Once they have the malware they need, RaaS affiliates and other ransomware operators can turn to initial access brokers and malware delivery platforms to find and target victims. potential. This fuels the second major trend anticipated by Sophos.

2. Established cyber threats will continue to adapt to distribute and spread ransomware. These include loaders, droppers and other basic malware; increasingly advanced and human-run initial access brokers; Spam; and adware. In 2021, Sophos reported that Gootloader was operating new hybrid attacks that combined mass campaigns with careful filtering to identify targets for specific malware groups.

3. The use of multiple forms of extortion by ransomware attackers to pressure victims into paying the ransom should continue and increase in scope and intensity. In 2021, Sophos incident responders listed 10 different types of pressure tactics, ranging from data theft and exposure to threatening phone calls, distributed denial of service (DDoS) attacks, and more again.

4. Cryptocurrency will continue to fuel cybercrimes such as ransomware and malicious cryptomining, and Sophos expects the trend to continue until global cryptocurrencies are better regulated. In 2021, Sophos researchers discovered cryptominers such as Lemon Duck and the less common, MrbMiner, taking advantage of the access provided by newly reported vulnerabilities and targets already breached by ransomware operators to install cryptominers on computers and servers.

“Ransomware thrives on its ability to adapt and innovate,” said Chester Wisniewski, principal researcher at Sophos. “For example, although RaaS offerings are not new, in previous years their main contribution was to put ransomware within the reach of less skilled or less well-funded attackers. That has changed, and in 2021 RaaS developers are investing their time and energy in creating sophisticated code and figuring out how best to extract the biggest payouts from victims, insurance companies, and negotiators. They now offload the tasks of finding victims, installing and executing malware, and laundering stolen cryptocurrency to others. This distorts the cyber threat landscape, and common threats, such as early access loaders, droppers and brokers that existed and caused disruption long before the rise of ransomware, are sucked into the seemingly consuming “black hole”. what is ransomware. .

“It is no longer enough for organizations to assume they are secure by simply monitoring security tools and ensuring they detect malicious code. Some combinations of detections or even warnings are the modern equivalent of a burglar smashing through a flower vase while climbing out the back window. Defenders should investigate alerts, even those that in the past might have been insignificant, as these common intrusions have grown to take over entire networks.
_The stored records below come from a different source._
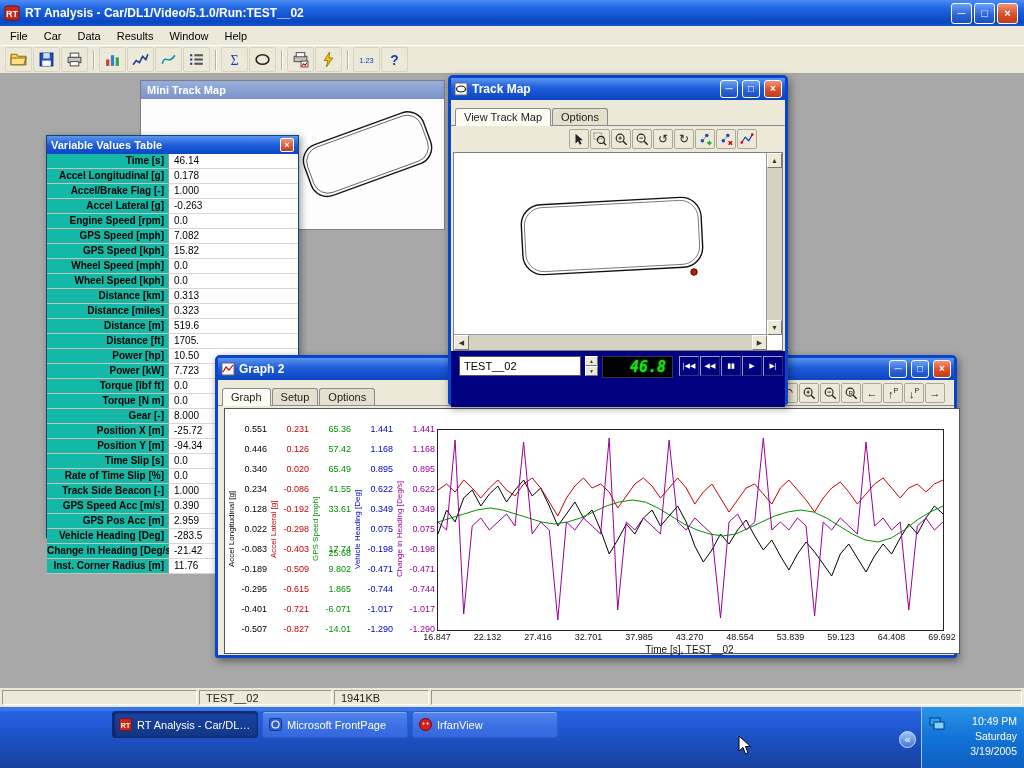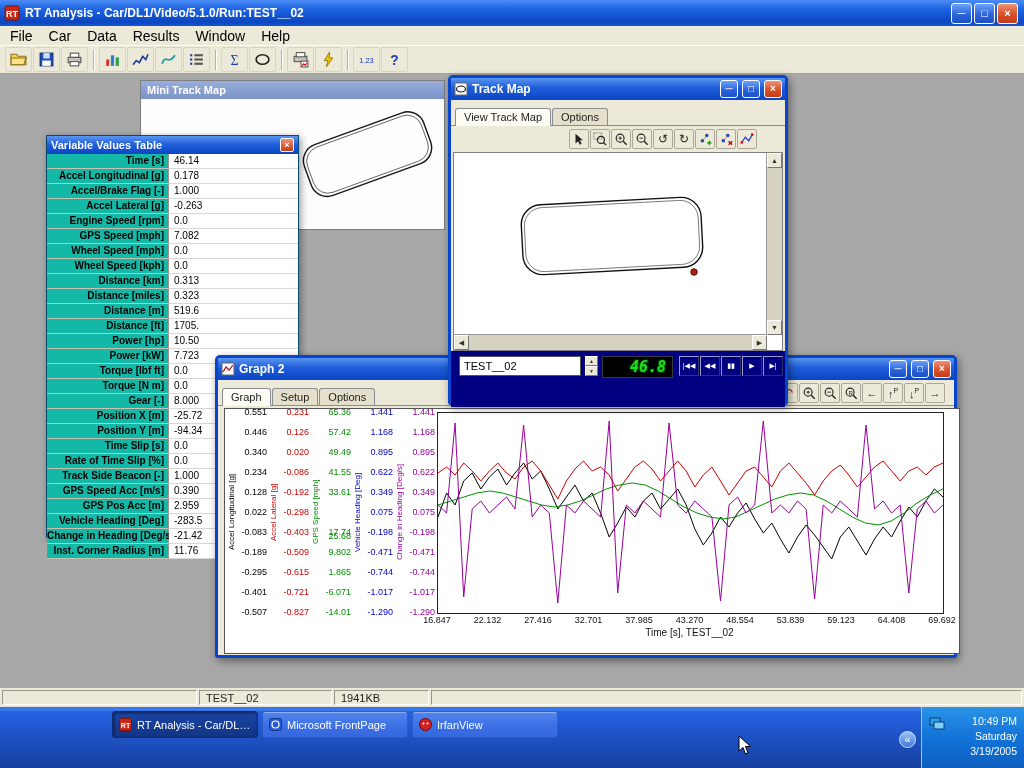--- a/index.html
+++ b/index.html
@@ -10,21 +10,21 @@
   .app-titlebar{position:absolute;left:0;top:0;width:1024px;height:26px;box-sizing:border-box;
     background:linear-gradient(180deg,#4B8BF5 0%,#1d64e0 35%,#0A46C0 85%,#1556CE 100%);
     display:flex;align-items:center;color:#fff;font-weight:bold;font-size:12px;padding:0 4px;}
   .app-icon{width:16px;height:16px;margin-right:5px;flex:0 0 auto;}
   .caption-buttons{margin-left:auto;display:flex;gap:2px;padding-right:2px;}
   .cap-btn{width:21px;height:21px;box-sizing:border-box;border:1px solid #fff;border-radius:3px;
     background:linear-gradient(180deg,#6aa0f7,#2a62d8 60%,#1b4fc4);color:#fff;font-size:11px;
     line-height:18px;text-align:center;font-weight:bold;}
   .cap-btn.close{background:linear-gradient(180deg,#F09175,#D8502A 55%,#C03C18);}
   .menubar{position:absolute;top:26px;left:0;width:1024px;height:20px;background:#ECE9D8;
-    display:flex;align-items:center;font-size:14px;border-bottom:1px solid #fff;box-sizing:border-box;padding-left:2px;}
+    display:flex;align-items:center;font-size:11px;border-bottom:1px solid #fff;box-sizing:border-box;padding-left:2px;}
   .menu-item{padding:2px 8px;}
   .main-toolbar{position:absolute;top:46px;left:0;width:1024px;height:28px;background:#ECE9D8;
     border-bottom:1px solid #A8A49A;display:flex;align-items:center;padding-left:5px;box-sizing:border-box;}
   .tbtn{width:25px;height:23px;display:flex;align-items:center;justify-content:center;border:1px solid #d8d4c4;
     border-radius:2px;background:#ECE9D8;margin-right:1px;}
   .tbtn svg{width:17px;height:17px;display:block;}
   .ticon{display:flex;}
   .tsep{width:1px;height:20px;background:#b5b2a5;margin:0 4px;border-right:1px solid #fff;}
 
   .workspace{position:absolute;top:74px;left:0;width:1024px;height:614px;background:#A8A8A8;}
@@ -93,21 +93,21 @@
   #playback{display:flex;gap:1px;margin-left:2px;}
   .pb-btn{width:20px;height:20px;box-sizing:border-box;background:#000080;border:1px solid #9a9ad0;
     border-right-color:#30306a;border-bottom-color:#30306a;color:#fff;font-size:7px;display:flex;
     align-items:center;justify-content:center;white-space:nowrap;}
 
   
   #graph2{left:215px;top:355px;width:742px;height:303px;z-index:3;}
   #g-toolbar{position:absolute;right:8px;top:25px;display:flex;}
   .graph-panel{position:absolute;left:6px;top:50px;width:736px;height:246px;background:#fff;
     border:1px solid #555;box-sizing:border-box;}
-  .axes-row{display:flex;padding-top:3px;padding-left:2px;align-items:flex-start;}
+  .axes-row{display:flex;padding-top:20px;padding-left:2px;align-items:flex-start;}
   .axis-col{width:42px;height:200px;position:relative;flex:0 0 auto;}
   .axis-label{position:absolute;left:0;top:0;height:200px;width:11px;writing-mode:vertical-rl;
     transform:rotate(180deg);font-size:8px;text-align:center;white-space:nowrap;}
   .ytick{position:absolute;right:2px;font-size:9px;line-height:10px;white-space:nowrap;}
   .plot{border:1px solid #222;flex:0 0 auto;background:#fff;}
   .x-ticks{position:relative;height:13px;}
   .xtick{position:absolute;top:1px;transform:translateX(-50%);font-size:9px;white-space:nowrap;color:#111;}
   .x-label{margin-left:212px;width:505px;text-align:center;font-size:10px;color:#111;}
 
   
@@ -321,20 +321,24 @@
           <div class="vvt-label">Accel Lateral [g]</div>
           <div class="vvt-value">-0.263</div>
         </div>
         <div class="vvt-row">
           <div class="vvt-label">Engine Speed [rpm]</div>
           <div class="vvt-value">0.0</div>
         </div>
         <div class="vvt-row">
           <div class="vvt-label">GPS Speed [mph]</div>
           <div class="vvt-value">7.082</div>
+        </div>
+        <div class="vvt-row">
+          <div class="vvt-label">GPS Speed [kph]</div>
+          <div class="vvt-value">15.82</div>
         </div>
         <div class="vvt-row">
           <div class="vvt-label">Wheel Speed [mph]</div>
           <div class="vvt-value">0.0</div>
         </div>
         <div class="vvt-row">
           <div class="vvt-label">Wheel Speed [kph]</div>
           <div class="vvt-value">0.0</div>
         </div>
         <div class="vvt-row">
@@ -499,21 +503,21 @@
               <span class="ytick" style="color: rgb(204, 0, 0); top: 115px;">-0.403</span>
               <span class="ytick" style="color: rgb(204, 0, 0); top: 135px;">-0.509</span>
               <span class="ytick" style="color: rgb(204, 0, 0); top: 155px;">-0.615</span>
               <span class="ytick" style="color: rgb(204, 0, 0); top: 175px;">-0.721</span>
               <span class="ytick" style="color: rgb(204, 0, 0); top: 195px;">-0.827</span>
             </div>
             <div class="axis-col">
               <span class="axis-label" style="color: rgb(0, 144, 0);">GPS Speed [mph]</span>
               <span class="ytick" style="color: rgb(0, 144, 0); top: -5px;">65.36</span>
               <span class="ytick" style="color: rgb(0, 144, 0); top: 15px;">57.42</span>
-              <span class="ytick" style="color: rgb(0, 144, 0); top: 35px;">49.49</span>
+              <span class="ytick" style="color: rgb(0, 144, 0); top: 35px;">65.49</span>
               <span class="ytick" style="color: rgb(0, 144, 0); top: 55px;">41.55</span>
               <span class="ytick" style="color: rgb(0, 144, 0); top: 75px;">33.61</span>
               <span class="ytick" style="color: rgb(0, 144, 0); top: 95px; margin-top: 24px;">25.68</span>
               <span class="ytick" style="color: rgb(0, 144, 0); top: 115px;">17.74</span>
               <span class="ytick" style="color: rgb(0, 144, 0); top: 135px;">9.802</span>
               <span class="ytick" style="color: rgb(0, 144, 0); top: 155px;">1.865</span>
               <span class="ytick" style="color: rgb(0, 144, 0); top: 175px;">-6.071</span>
               <span class="ytick" style="color: rgb(0, 144, 0); top: 195px;">-14.01</span>
             </div>
             <div class="axis-col">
Additional trends analyzed by Sophos include:

  • After the ProxyLogon and ProxyShell vulnerabilities were discovered (and patched) in 2021, the rate at which they were seized by attackers was such that Sophos expects to see continued attempts to mass abuse administrative tools. computer and internet services exploitable by the two sophisticated attackers. and ordinary cybercriminals
  • Sophos also expects cybercriminals to increase their abuse of adversary simulation tools, such as Cobalt Strike Beacons, mimikatz and PowerSploit. Defenders should check every alert for legitimate tools or a combination of abused tools, just as they would check for a malicious detection, as this could indicate the presence of an intruder in the network.
  • In 2021, Sophos researchers detailed a number of new threats targeting Linux systems and expect to see growing interest in Linux-based systems in 2022, both in the cloud and on web and virtual servers. .
  • Mobile threats and social engineering scams, including Flubot and Joker, are expected to continue and diversify to target both individuals and organizations
  • The application of artificial intelligence to cybersecurity will continue and accelerate, as powerful machine learning models prove themselves in detecting threats and prioritizing alerts. At the same time, however, adversaries are expected to increasingly use AI, shifting over the next few years from AI-enabled disinformation campaigns and spoofed social media profiles to point of view attack web content. water, phishing emails and more as an advanced deepfake video. and text-to-speech technologies become available

To learn more about the threat landscape in 2021 and what it means for IT security in 2022, read the full Sophos 2022 threat report.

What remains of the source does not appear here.